Mr. Prelinger slyly suggests that Clare and Don are not only very much asleep, but that they are also our on-screen surrogates, as blissfully unaware as the men, women and children who were the original target audience for these 64 films extolling the glories of gelatin and electric typewriters, "a common heritage and common destiny," and a well-tended garden brought to you by your friendly neighborhood chemical company.
Soon after we meet Clare and Don, the film cuts to an extended peek at a Hormel processing plant, where slaughtered pigs are turned into hams and gelatin. In an unmodulated, comfortingly stentorian male voice, the kind that invariably accompanies these films, the narrator explains how the animals are transformed into food through an industrial process no longer called butchering but rather "the disassembly of the pork." Like many industrial and educational films, the Hormel scenes have a slow, almost somnolent quality (you can imagine Clare and Don gently nodding off just about now), an effect underscored by the mechanized, radically dehumanized movements of the workers who, by methodically whittling the animals down to their useful, salable parts, are also of course holding up a mirror to their own lives.

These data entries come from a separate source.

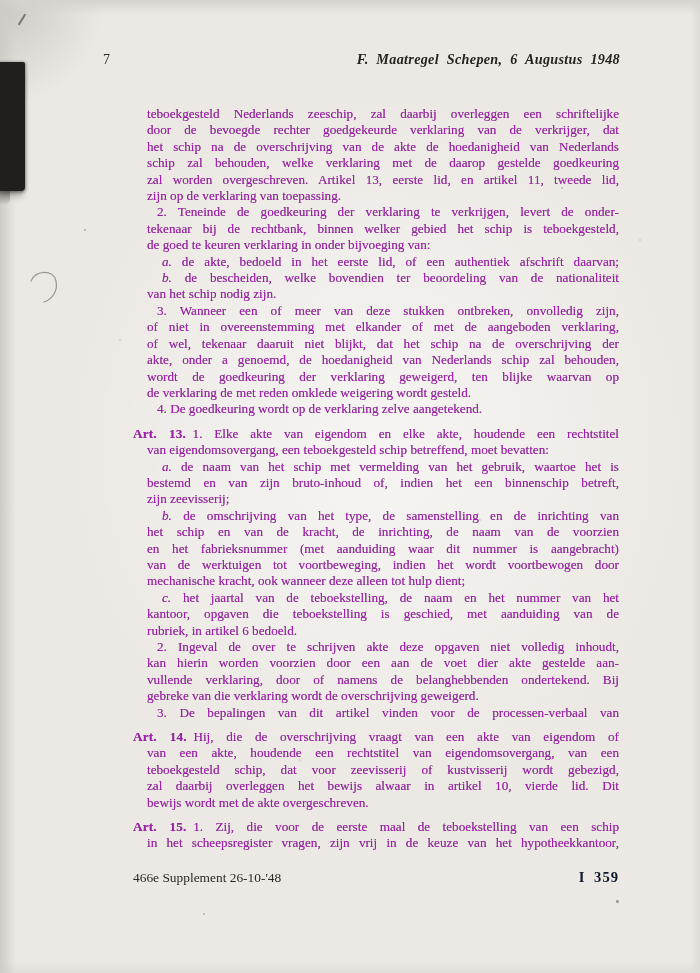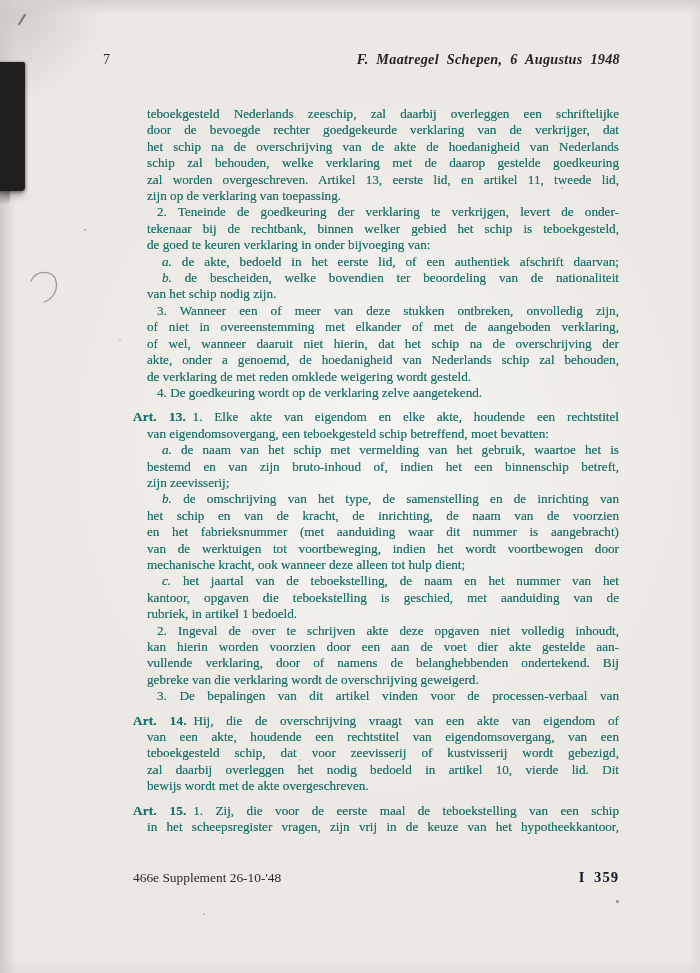--- a/index.html
+++ b/index.html
@@ -57,21 +57,21 @@
   }
   .running-head{
     position:absolute;right:80px;top:51px;
     font-size:14.2px;font-weight:bold;font-style:italic;color:#262421;
     letter-spacing:.3px;word-spacing:4px;
   }
 
   
   .text-col{
     position:absolute;left:133px;top:106px;width:486px;
-    font-size:13.2px;line-height:16.4px;color:#0f766e;
+    font-size:13.2px;line-height:16.4px;color:#a21caf;
     text-shadow:0 0 .4px rgba(40,38,35,.5);
   }
   .block{margin:0;}
   .block.article{margin-top:8px;}
   .ln{
     white-space:nowrap;
     text-align:justify;text-align-last:justify;text-justify:inter-word;
   }
   .ln.end{text-align-last:left;}
   .ln.body{padding-left:14px;}
@@ -120,50 +120,51 @@
     </div>
     <div class="block">
       <div class="ln num">2. Teneinde de goedkeuring der verklaring te verkrijgen, levert de onder-</div>
       <div class="ln body">tekenaar bij de rechtbank, binnen welker gebied het schip is teboekgesteld,</div>
       <div class="ln body end">de goed te keuren verklaring in onder bijvoeging van:</div>
       <div class="ln let"><i>a.</i> de akte, bedoeld in het eerste lid, of een authentiek afschrift daarvan;</div>
       <div class="ln let"><i>b.</i> de bescheiden, welke bovendien ter beoordeling van de nationaliteit</div>
       <div class="ln body end">van het schip nodig zijn.</div>
       <div class="ln num">3. Wanneer een of meer van deze stukken ontbreken, onvolledig zijn,</div>
       <div class="ln body">of niet in overeenstemming met elkander of met de aangeboden verklaring,</div>
-      <div class="ln body">of wel, wanneer daaruit niet hierin, dat het schip na de overschrijving der</div>
+      <div class="ln body">of wel, tekenaar daaruit niet blijkt, dat het schip na de overschrijving der</div>
       <div class="ln body">akte, onder a genoemd, de hoedanigheid van Nederlands schip zal behouden,</div>
+      <div class="ln body">wordt de goedkeuring der verklaring geweigerd, ten blijke waarvan op</div>
       <div class="ln body end">de verklaring de met reden omklede weigering wordt gesteld.</div>
       <div class="ln num end">4. De goedkeuring wordt op de verklaring zelve aangetekend.</div>
     </div>
     <div class="block article">
       <div class="ln art"><b>Art. 13.</b> 1. Elke akte van eigendom en elke akte, houdende een rechtstitel</div>
       <div class="ln body end">van eigendomsovergang, een teboekgesteld schip betreffend, moet bevatten:</div>
       <div class="ln let"><i>a.</i> de naam van het schip met vermelding van het gebruik, waartoe het is</div>
       <div class="ln body">bestemd en van zijn bruto-inhoud of, indien het een binnenschip betreft,</div>
       <div class="ln body end">zijn zeevisserij;</div>
       <div class="ln let"><i>b.</i> de omschrijving van het type, de samenstelling en de inrichting van</div>
       <div class="ln body">het schip en van de kracht, de inrichting, de naam van de voorzien</div>
       <div class="ln body">en het fabrieksnummer (met aanduiding waar dit nummer is aangebracht)</div>
       <div class="ln body">van de werktuigen tot voortbeweging, indien het wordt voortbewogen door</div>
       <div class="ln body end">mechanische kracht, ook wanneer deze alleen tot hulp dient;</div>
       <div class="ln let"><i>c.</i> het jaartal van de teboekstelling, de naam en het nummer van het</div>
       <div class="ln body">kantoor, opgaven die teboekstelling is geschied, met aanduiding van de</div>
-      <div class="ln body end">rubriek, in artikel 1 bedoeld.</div>
+      <div class="ln body end">rubriek, in artikel 6 bedoeld.</div>
       <div class="ln num">2. Ingeval de over te schrijven akte deze opgaven niet volledig inhoudt,</div>
       <div class="ln body">kan hierin worden voorzien door een aan de voet dier akte gestelde aan-</div>
       <div class="ln body">vullende verklaring, door of namens de belanghebbenden ondertekend. Bij</div>
       <div class="ln body end">gebreke van die verklaring wordt de overschrijving geweigerd.</div>
       <div class="ln num">3. De bepalingen van dit artikel vinden voor de processen-verbaal van</div>
     </div>
     <div class="block article">
       <div class="ln art"><b>Art. 14.</b> Hij, die de overschrijving vraagt van een akte van eigendom of</div>
       <div class="ln body">van een akte, houdende een rechtstitel van eigendomsovergang, van een</div>
       <div class="ln body">teboekgesteld schip, dat voor zeevisserij of kustvisserij wordt gebezigd,</div>
-      <div class="ln body">zal daarbij overleggen het nodig bedoeld in artikel 10, vierde lid. Dit</div>
+      <div class="ln body">zal daarbij overleggen het bewijs alwaar in artikel 10, vierde lid. Dit</div>
       <div class="ln body end">bewijs wordt met de akte overgeschreven.</div>
     </div>
     <div class="block article">
       <div class="ln art"><b>Art. 15.</b> 1. Zij, die voor de eerste maal de teboekstelling van een schip</div>
       <div class="ln body">in het scheepsregister vragen, zijn vrij in de keuze van het hypotheekkantoor,</div>
     </div>
   </div>
 
 <div class="footer">
   <span class="footer-left">466e Supplement 26-10-'48</span>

As the dream, or perhaps the nightmare, continues, "Panorama Ephemera" guides us across a strange, unnervingly familiar landscape. Among the multiple attractions are hypnotically striking newsreel images of Berkeley going up in flames in the 1920's, a mouth-dropping clip from the 1950's in which a narrator asks if a well-maintained home can withstand an atomic blast better than an untidy one (yes, it can!) and a hilarious 1970's bit with a superhero called Safety Woman who advises a young boy - the only black person in this otherwise ephemeral white world - on the value of being "Aware, Alert, Alive!" These three words could be the motto for a country so obsessed with safety, so plagued by fear and so deeply in the grip of a soothing collective dream that it is a wonder that Clare and Don ever do wake up.